Sebagian lagi, ada hak orang lain
yang tidak ditentukan besarnya. Ini adalah hak di luar zakat. Belum melakukan
kebajikan seseorang yang menunaikan zakat kepada yang berhak menerima, tetapi
menahan hartanya dari yang membutuhkan. Padahal, ia sedang dalam lapangan,
sementara orang yang mengharapkan dapat kita pastikan keadaannya sangat
memerlukan dan apabila tidak terpenuhi, bisa mendatangkan keadaan yang buruk.
Bukanlah kebaikan itu menghadapkan
wajah ke arah timur atau barat.
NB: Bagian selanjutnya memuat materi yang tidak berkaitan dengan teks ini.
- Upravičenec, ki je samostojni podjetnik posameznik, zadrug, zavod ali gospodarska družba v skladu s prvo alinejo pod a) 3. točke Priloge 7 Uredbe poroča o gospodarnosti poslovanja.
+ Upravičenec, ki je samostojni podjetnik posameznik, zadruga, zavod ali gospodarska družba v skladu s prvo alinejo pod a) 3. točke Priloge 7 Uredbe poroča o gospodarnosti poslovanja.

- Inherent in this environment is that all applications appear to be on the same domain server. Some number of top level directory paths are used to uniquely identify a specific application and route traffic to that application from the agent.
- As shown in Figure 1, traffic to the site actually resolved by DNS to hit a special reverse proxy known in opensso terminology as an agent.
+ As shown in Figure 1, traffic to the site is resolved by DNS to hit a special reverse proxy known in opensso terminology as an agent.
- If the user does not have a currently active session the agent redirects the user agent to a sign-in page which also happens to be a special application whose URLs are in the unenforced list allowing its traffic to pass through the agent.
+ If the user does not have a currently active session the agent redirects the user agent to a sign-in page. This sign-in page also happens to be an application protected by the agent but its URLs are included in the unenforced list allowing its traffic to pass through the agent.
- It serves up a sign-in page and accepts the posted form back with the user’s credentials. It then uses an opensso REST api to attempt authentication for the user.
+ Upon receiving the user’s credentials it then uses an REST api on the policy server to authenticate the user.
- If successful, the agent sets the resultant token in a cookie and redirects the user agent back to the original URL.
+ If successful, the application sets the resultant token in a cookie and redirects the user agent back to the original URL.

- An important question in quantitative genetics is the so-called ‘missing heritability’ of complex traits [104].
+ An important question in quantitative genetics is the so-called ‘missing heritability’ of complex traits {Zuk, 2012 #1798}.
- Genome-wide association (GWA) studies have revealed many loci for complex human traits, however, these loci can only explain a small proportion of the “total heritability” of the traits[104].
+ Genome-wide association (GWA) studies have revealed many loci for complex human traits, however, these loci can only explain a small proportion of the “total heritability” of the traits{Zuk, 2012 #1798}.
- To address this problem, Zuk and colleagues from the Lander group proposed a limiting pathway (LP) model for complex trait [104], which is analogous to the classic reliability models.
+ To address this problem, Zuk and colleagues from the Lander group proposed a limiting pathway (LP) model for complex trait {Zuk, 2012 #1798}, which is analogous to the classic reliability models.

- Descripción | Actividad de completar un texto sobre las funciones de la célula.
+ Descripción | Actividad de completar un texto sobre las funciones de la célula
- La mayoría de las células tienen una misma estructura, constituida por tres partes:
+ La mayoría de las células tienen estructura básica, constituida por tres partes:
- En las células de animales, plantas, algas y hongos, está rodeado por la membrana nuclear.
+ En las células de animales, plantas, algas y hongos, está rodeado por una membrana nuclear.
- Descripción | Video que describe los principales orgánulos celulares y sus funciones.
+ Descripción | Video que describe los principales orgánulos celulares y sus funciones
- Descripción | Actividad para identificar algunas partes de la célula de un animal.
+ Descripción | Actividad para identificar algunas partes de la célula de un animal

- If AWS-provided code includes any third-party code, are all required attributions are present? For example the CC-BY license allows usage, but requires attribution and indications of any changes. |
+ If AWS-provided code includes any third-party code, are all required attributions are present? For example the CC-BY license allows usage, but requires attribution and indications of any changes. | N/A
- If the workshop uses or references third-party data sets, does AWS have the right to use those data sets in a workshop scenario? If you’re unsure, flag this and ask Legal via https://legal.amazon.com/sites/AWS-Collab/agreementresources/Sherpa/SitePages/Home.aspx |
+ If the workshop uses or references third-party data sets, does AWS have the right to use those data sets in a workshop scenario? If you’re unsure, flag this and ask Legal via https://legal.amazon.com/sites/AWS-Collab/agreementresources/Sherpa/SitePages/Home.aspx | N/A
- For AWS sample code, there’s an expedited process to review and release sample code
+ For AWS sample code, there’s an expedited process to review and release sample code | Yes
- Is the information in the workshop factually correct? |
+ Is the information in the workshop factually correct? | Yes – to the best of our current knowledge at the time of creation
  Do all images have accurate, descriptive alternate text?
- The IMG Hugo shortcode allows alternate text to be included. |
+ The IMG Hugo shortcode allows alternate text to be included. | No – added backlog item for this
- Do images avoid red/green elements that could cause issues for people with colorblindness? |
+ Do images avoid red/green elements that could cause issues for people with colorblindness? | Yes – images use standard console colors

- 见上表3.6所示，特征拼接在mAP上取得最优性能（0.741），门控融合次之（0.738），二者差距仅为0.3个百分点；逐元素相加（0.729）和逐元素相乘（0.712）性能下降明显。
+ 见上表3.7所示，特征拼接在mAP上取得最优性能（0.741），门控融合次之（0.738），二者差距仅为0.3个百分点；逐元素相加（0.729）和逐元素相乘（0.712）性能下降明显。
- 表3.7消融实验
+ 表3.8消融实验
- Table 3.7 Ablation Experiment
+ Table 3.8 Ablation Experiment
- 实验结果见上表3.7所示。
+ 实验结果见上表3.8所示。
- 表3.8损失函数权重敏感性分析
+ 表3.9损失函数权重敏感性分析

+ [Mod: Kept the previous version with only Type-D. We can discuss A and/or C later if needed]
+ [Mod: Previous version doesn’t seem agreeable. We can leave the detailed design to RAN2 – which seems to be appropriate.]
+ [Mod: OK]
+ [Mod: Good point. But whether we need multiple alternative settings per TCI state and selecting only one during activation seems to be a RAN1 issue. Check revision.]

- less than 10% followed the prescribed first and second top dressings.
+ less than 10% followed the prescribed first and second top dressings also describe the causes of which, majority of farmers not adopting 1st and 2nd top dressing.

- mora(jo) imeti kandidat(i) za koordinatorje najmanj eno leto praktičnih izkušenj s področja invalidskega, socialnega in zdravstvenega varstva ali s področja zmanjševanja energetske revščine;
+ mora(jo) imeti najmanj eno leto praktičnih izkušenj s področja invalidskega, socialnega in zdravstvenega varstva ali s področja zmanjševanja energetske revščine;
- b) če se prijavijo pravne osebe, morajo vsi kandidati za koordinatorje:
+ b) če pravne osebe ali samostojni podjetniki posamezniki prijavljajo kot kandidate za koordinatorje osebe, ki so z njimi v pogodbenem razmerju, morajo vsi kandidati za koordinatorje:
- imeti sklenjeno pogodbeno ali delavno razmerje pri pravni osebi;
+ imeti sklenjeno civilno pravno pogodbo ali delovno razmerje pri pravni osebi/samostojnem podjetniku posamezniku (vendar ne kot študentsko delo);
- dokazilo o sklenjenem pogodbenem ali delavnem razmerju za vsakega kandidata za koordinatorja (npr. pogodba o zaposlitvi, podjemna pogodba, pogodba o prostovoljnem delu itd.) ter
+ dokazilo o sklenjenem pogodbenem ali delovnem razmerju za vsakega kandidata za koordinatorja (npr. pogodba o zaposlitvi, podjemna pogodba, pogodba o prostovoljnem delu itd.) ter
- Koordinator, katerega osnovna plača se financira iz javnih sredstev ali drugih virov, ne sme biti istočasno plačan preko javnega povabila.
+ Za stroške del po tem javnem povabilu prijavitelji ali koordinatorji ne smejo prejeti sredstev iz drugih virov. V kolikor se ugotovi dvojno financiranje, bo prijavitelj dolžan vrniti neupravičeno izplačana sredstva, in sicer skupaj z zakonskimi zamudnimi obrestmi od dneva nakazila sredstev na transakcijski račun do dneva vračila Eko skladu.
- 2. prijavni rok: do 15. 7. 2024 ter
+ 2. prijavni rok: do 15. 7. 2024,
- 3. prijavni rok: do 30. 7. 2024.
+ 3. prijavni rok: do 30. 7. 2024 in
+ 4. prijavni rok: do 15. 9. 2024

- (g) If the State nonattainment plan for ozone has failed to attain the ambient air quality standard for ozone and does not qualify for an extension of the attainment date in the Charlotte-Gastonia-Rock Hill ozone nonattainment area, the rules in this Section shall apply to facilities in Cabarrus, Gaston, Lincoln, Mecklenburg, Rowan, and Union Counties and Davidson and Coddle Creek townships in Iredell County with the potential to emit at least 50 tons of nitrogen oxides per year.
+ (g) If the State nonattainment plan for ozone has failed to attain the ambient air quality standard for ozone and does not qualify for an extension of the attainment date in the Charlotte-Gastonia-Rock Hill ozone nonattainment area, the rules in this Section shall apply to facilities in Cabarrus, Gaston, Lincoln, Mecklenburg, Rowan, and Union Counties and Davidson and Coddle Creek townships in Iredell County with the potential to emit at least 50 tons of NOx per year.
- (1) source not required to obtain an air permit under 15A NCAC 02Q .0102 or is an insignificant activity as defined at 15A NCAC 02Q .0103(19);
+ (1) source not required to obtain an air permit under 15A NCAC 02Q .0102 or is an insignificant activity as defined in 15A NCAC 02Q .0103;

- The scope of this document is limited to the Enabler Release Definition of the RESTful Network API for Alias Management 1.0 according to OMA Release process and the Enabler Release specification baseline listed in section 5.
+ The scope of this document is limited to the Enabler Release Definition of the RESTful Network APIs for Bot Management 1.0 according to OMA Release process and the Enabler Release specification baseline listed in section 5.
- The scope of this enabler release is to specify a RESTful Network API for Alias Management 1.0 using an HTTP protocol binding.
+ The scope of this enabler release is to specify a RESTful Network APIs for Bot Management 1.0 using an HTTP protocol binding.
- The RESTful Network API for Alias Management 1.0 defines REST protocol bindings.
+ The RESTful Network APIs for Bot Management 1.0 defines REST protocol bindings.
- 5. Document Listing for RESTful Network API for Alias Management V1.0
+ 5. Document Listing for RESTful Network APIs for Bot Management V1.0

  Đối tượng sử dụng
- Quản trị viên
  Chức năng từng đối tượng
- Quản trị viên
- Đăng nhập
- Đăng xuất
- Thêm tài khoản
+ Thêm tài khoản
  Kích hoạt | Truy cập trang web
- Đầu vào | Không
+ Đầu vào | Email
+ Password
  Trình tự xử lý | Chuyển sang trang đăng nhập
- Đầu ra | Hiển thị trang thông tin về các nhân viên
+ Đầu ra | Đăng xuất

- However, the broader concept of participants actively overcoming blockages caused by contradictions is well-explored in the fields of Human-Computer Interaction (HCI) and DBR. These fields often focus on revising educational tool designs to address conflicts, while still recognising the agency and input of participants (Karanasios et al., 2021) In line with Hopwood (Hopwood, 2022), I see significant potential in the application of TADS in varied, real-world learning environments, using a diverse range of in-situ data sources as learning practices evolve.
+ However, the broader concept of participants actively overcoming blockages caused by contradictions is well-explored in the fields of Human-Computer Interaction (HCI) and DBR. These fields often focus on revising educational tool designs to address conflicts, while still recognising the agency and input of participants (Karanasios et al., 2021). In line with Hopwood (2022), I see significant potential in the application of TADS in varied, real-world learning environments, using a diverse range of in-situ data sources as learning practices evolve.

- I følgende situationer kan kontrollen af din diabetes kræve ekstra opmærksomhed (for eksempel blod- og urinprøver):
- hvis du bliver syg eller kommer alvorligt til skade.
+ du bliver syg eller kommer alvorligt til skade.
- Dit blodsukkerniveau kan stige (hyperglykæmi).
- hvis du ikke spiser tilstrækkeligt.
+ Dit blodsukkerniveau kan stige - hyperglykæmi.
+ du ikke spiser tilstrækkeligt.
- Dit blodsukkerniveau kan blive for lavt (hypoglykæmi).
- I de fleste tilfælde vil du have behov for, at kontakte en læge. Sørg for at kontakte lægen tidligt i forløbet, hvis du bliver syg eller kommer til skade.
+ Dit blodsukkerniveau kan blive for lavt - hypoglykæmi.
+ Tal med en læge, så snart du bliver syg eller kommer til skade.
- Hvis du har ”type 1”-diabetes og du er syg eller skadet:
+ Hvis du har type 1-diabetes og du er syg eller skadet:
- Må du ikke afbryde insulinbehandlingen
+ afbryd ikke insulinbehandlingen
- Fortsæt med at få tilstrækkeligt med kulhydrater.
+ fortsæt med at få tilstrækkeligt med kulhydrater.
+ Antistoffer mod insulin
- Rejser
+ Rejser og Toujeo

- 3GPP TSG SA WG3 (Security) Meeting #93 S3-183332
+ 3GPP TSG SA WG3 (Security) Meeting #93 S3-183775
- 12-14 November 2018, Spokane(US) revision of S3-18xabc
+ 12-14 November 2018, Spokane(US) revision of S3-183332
Bagusnya sholat akan tidak berarti apabila
tidak diiringi dengan lapangnya hati menunaikan zakat. Sebab, kesempurnaan
menegakkan sholat berkait erat dengan penunaian zakat bagi yang telah terkena kewajiban.
Sementara, menunaikan sholat saja belum cukup untuk mengantarkan kita pada
pintu-pintu kebajikan apabila Alloh ‘Azza
wa Jalla mengamanahkan pada kita harta dan kekayaan.
Alloh Subhanahu wa Ta’ala berfirman:
Bukanlah
menghadapkan wajahmu ke timur dan ke barat itu suatu kebajikan. Tetapi
sesungguhnya kebajikan itu ialah keimanan kepada Alloh, hari Kemudian,
malaikat-malaikat, kitab-kitab, nabi-nabi, dan memberikan harta yang dicintainya
kepada kerabatnya, anak-anak yatim, orang-orang miskin, musafir (yang
memerlukan pertolongan) dan orang-orang yang meminta-minta, dan (memerdekakan)
hamba sahaya, mendirikan sholat, dan menunaikan zakat; dan orang-orang yang
menepati janjinya apabila ia berjanji, dan orang-orang yang sabar dalam
kesempitan, penderitaan, dan dalam peperangan. Mereka itulah orang-orang yang
benar (imannya); dan mereka itulah orang-orang yang bertaqwa.” (Qs. al-Baqoroh [2]: 177)
Pada ayat ini, ada beberapa
pelajaran yang bisa kita petik. Berkait dengan pembicaraan kita kali ini,
sekurangnya ada dua hal yang perlu kita cermati. Pertama, memberikan harta yang kita cintai didahulukan daripada
menunaikan zakat. Ini berarti ada keutamaan pada kemurahan hati tanpa menunggu datangnya
kewajiban berzakat, dan bahwa kebajikan itu di luar zakat. Kedua, sebagaimana pada ayat-ayat lain, kata sholat hampir selalu
beriringan dengan kata zakat. Ini menandakan saling berkaitnya kesempurnaan
sholat dengan kelapangan hati menunaikan zakat.
Penting untuk kita pahami. Zakat
bukanlah pemberian kita kepada orang-orang yang berhak menerima, tetapi
pembayaran atas hak mereka yang dititipkan Alloh Ta’ala pada kita, sehingga kitalah yang berkewajiban menunaikannya.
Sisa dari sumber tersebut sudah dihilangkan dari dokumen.